■ **Exercise description**: Show every line in the records below that contains the word "color".

• • •

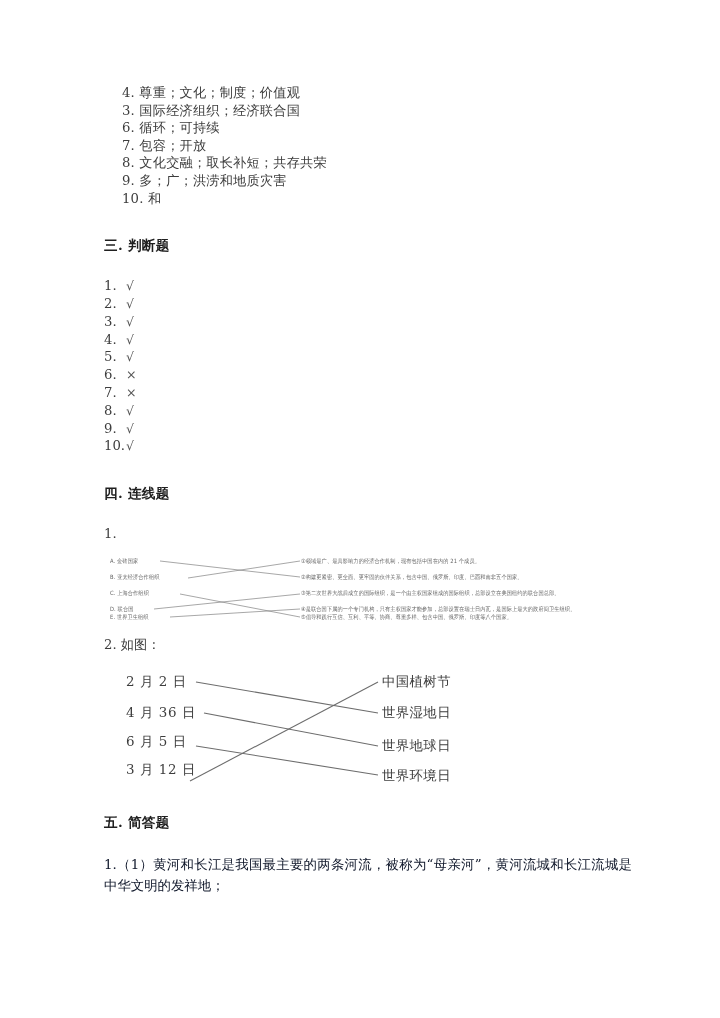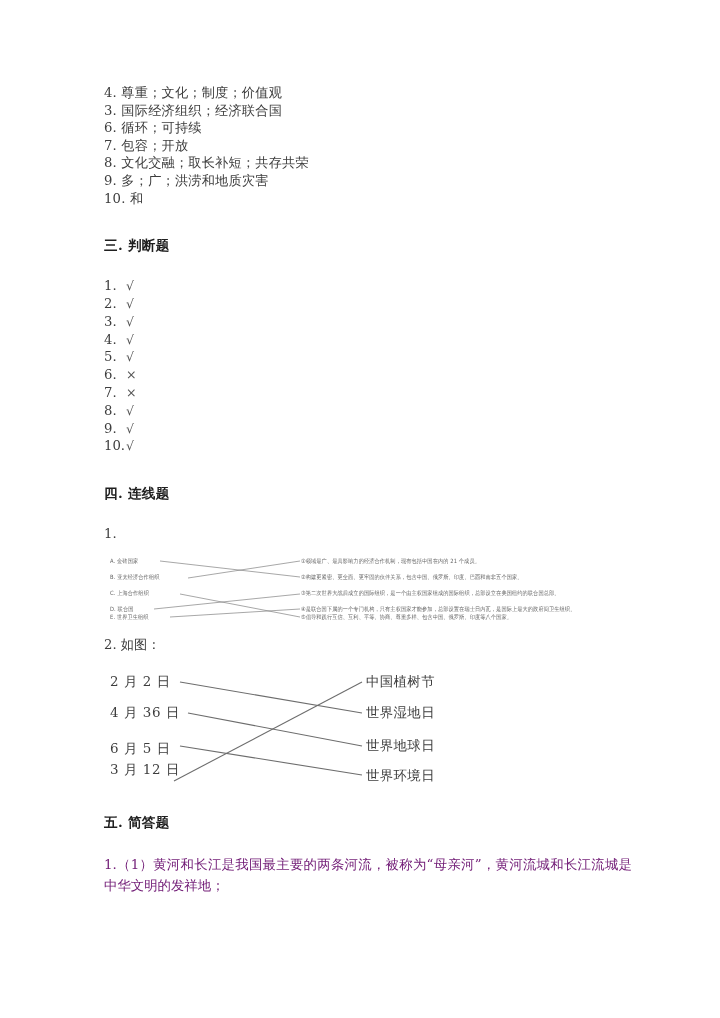--- a/index.html
+++ b/index.html
@@ -37,6 +37,7 @@
     color: #3d3d3d;
     white-space: nowrap;
     letter-spacing: 0.2px;
+    margin-left: 18px;
   }
   .section-heading {
     font-size: 13.6px;

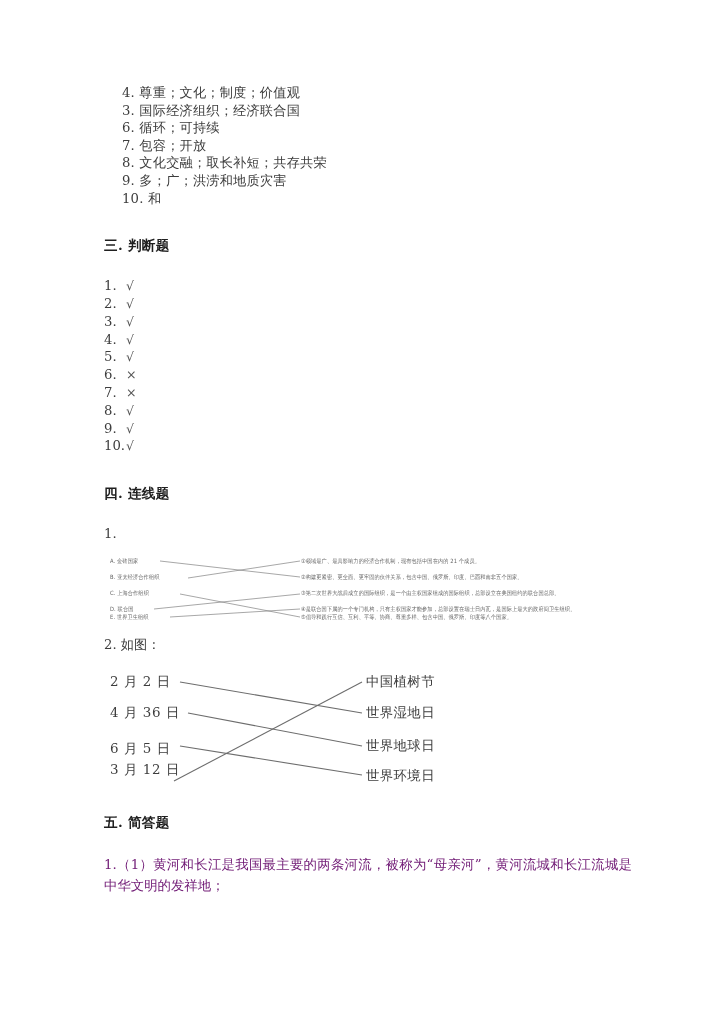--- a/index.html
+++ b/index.html
@@ -103,7 +103,7 @@
     width: 380px;
     height: 116px;
     margin-top: 14px;
-    margin-left: 6px;
+    margin-left: 22px;
     text-decoration: underline;
   }
   .match2 svg { position: absolute; left: 0; top: 0; }

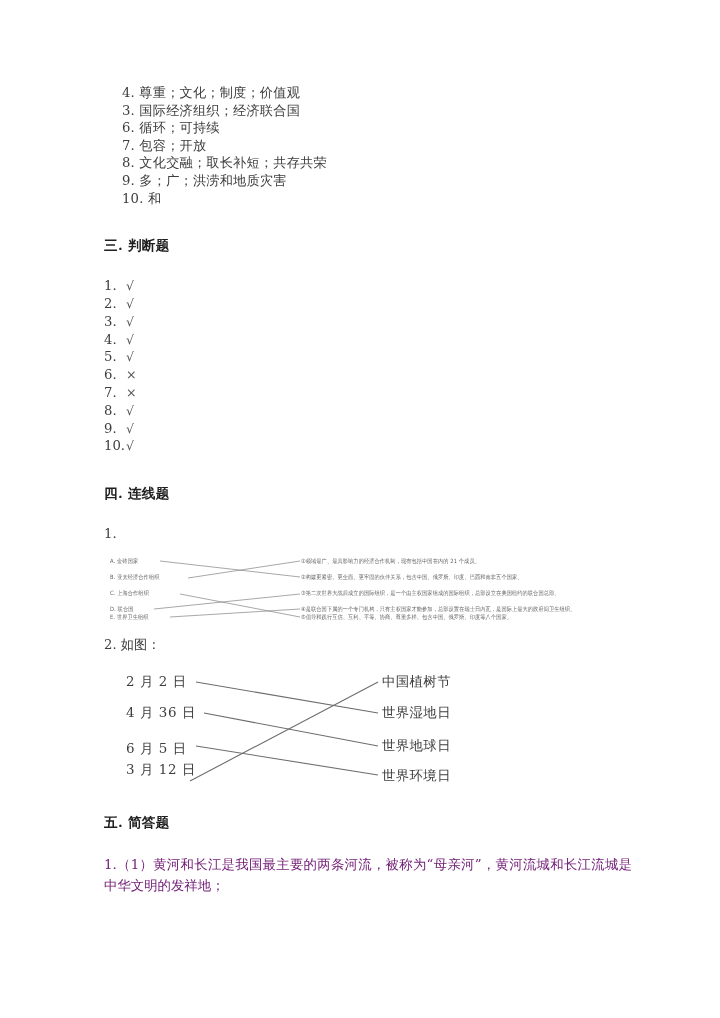--- a/index.html
+++ b/index.html
@@ -238,7 +238,7 @@
 
       <div class="m2-left" style="left:0px;  top:5px;">2 月 2 日</div>
       <div class="m2-left" style="left:0px;  top:36px;">4 月 36 日</div>
-      <div class="m2-left" style="left:0px;  top:72px;text-align:center;">6 月 5 日</div>
+      <div class="m2-left" style="left:0px;  top:65px;text-align:center;">6 月 5 日</div>
       <div class="m2-left" style="left:0px;  top:93px;">3 月 12 日</div>
 
       <div class="m2-right" style="left:256px; top:5px;text-align:center;">中国植树节</div>

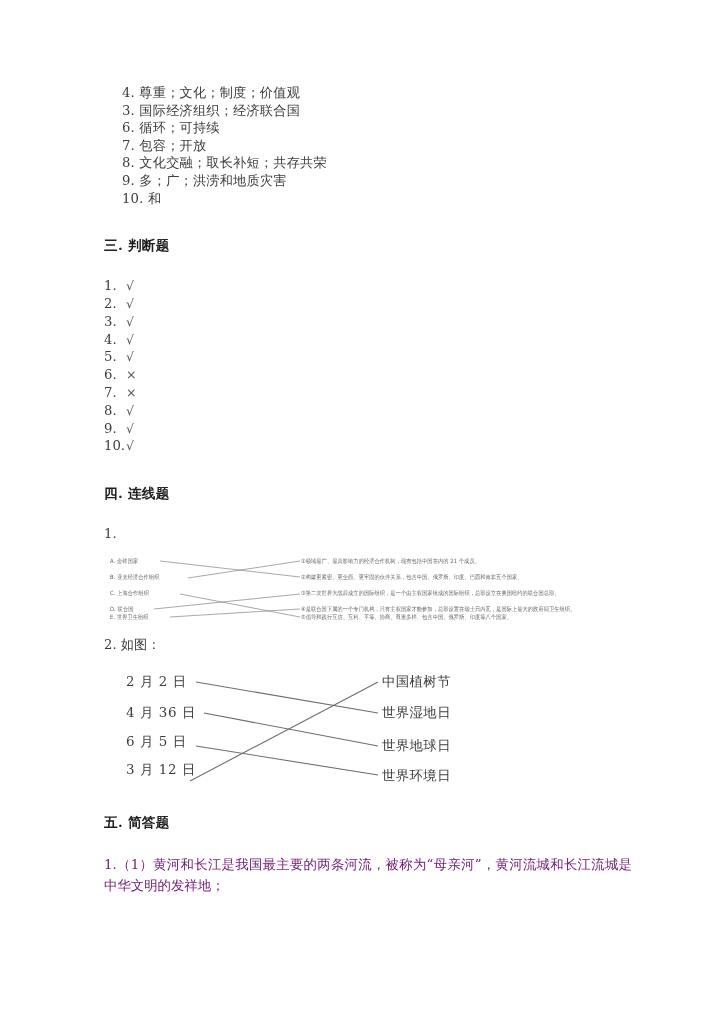--- a/index.html
+++ b/index.html
@@ -125,7 +125,7 @@
   .para {
     font-size: 13.4px;
     line-height: 21px;
-    color: #701a75;
+    color: #0f172a;
     width: 528px;
     text-align: justify;
   }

• • •

■ **Written answer**:
     color: #3d3d3d;
-    color: #701a75;
+    color: #0f172a;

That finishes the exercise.